The release represents a progress report on efforts made under executive order 13767 to bring under control the nation’s massive immigration case backlog, estimated at well over half a million. Under the authority of that order, Attorney General Jeff Sessions ordered 25 immigration judges around the country to serve on details at detention centers along the southern border.
According to the release, the detailing resulted in 2700 more cases completed than estimates by Executive Office of Immigration Review (EOIR), the DOJ office that oversees immigration judges, if the judges had not been detailed. Judges “surged” also are reported to have performed their work at a pace 21 percent faster than expected for non-detailed immigration judges.
“EOIR is pleased with the results of the surge of immigration judges to detention facilities and the potential impact it has on the pending caseload nationwide,” Acting EOIR Director James McHenry, brought on board in May to replace a resigning Obama appointee, said. “The Justice Department will continue to identify ways in which it can further improve immigration judge productivity without compromising due process.”
The announcement came amid media reports that the surge had been a failure and actually slowed down the process of deportation by taking immigration judges away form their home districts. Politico Magazine published a lengthy feature last week on the topic, quoting sources like immigration judge Denise Salvin, a detailee ordered to the border, as suggesting her deployment there did more harm than good to the immigration adjudication process.

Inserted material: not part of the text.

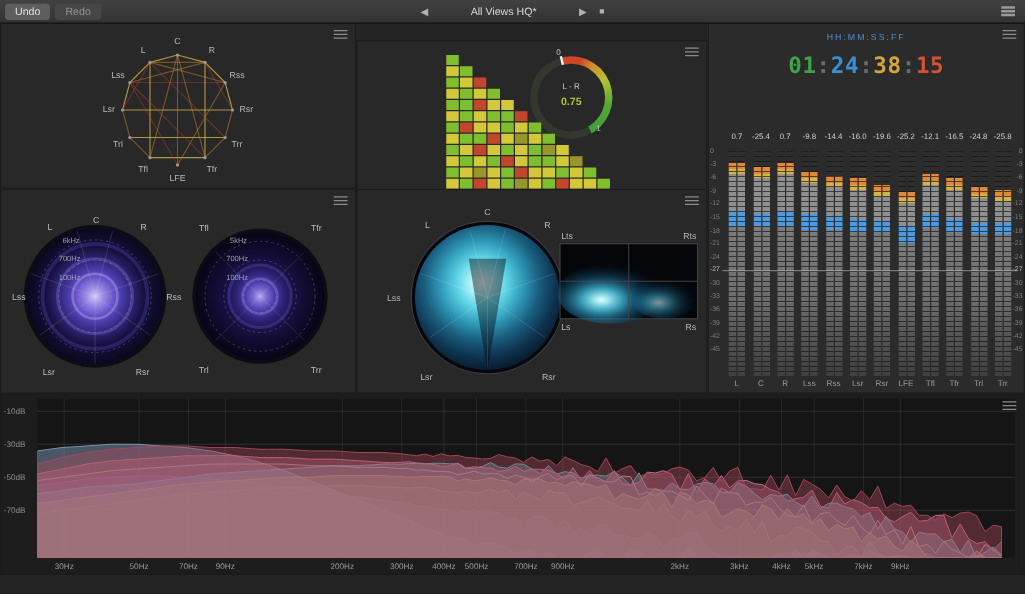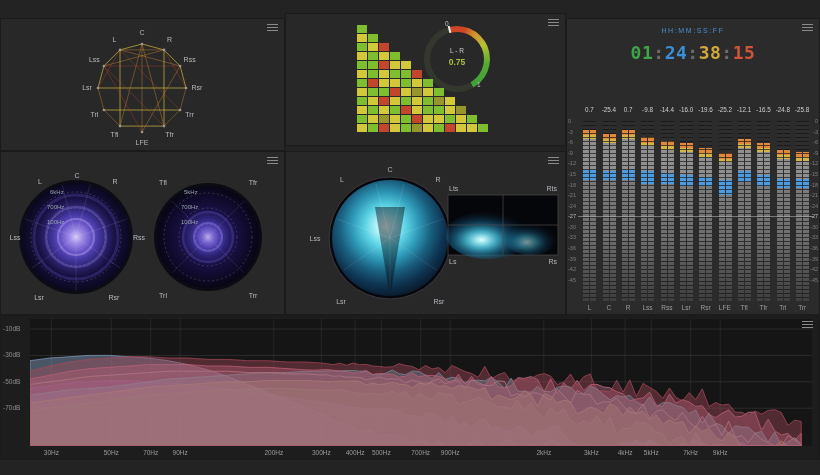"Undo" div.topbar { html: none -> <div> <div> <span>Undo</span> <span>Redo</span> </div> <div> <span>◀</span> <span>All Views HQ*</span> <span>▶</span> <span>■</span> </div> <div> <i></i> <i></i> <i></i> </div> </div> }
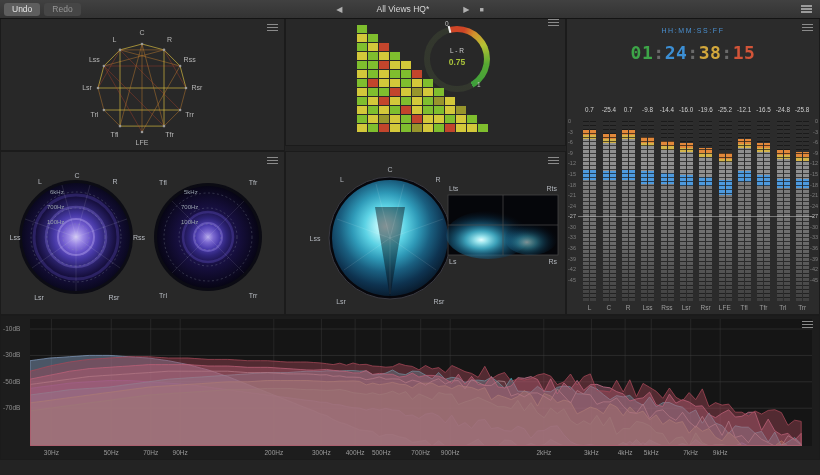"0.75" #p-matrix { top: 13px -> 32px }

“Judges were reading the newspaper,” Slavin told Politico of her September stint at Otero County Processing Center in New Mexico, claiming one “spent a day helping them stock the supply room because she had nothing else to do.”
Salvin complained to Politico that the plan was an inefficient use of her time and interfered with her caseload at her home courtroom in Baltimore, Maryland. “I canceled about 100 cases in my home court to hear 20,” she said.
This claim was seemingly supported by DOJ memos obtained through a Freedom of Information Act request by the National Immigrant Justice Center, a George Soros-funded pro-illegal alien non-profit, suggesting 20,000 cases had been put on hold (“deferred”) in non-border districts in the first three months of the immigration judge surge alone.
The DOJ’s announcement sought to counter this claim, noting their 2700 case figure takes this into account and “means that completed cases by detailed immigration judges have outpaced expected home court deferrals, resulting in a positive net effect on the nationwide caseload. ”
Efforts to ratchet up EOIR adjudications continue, with an August report indicating year-over-year removal orders and voluntary departure agreements up over 30 percent since executive order 13767 came into force. DOJ is aiming to have 384 immigration judges trying cases, up from 300 before Trump took office. As of August 14, more than 50 newly sworn in immigration judges took this tally to 334.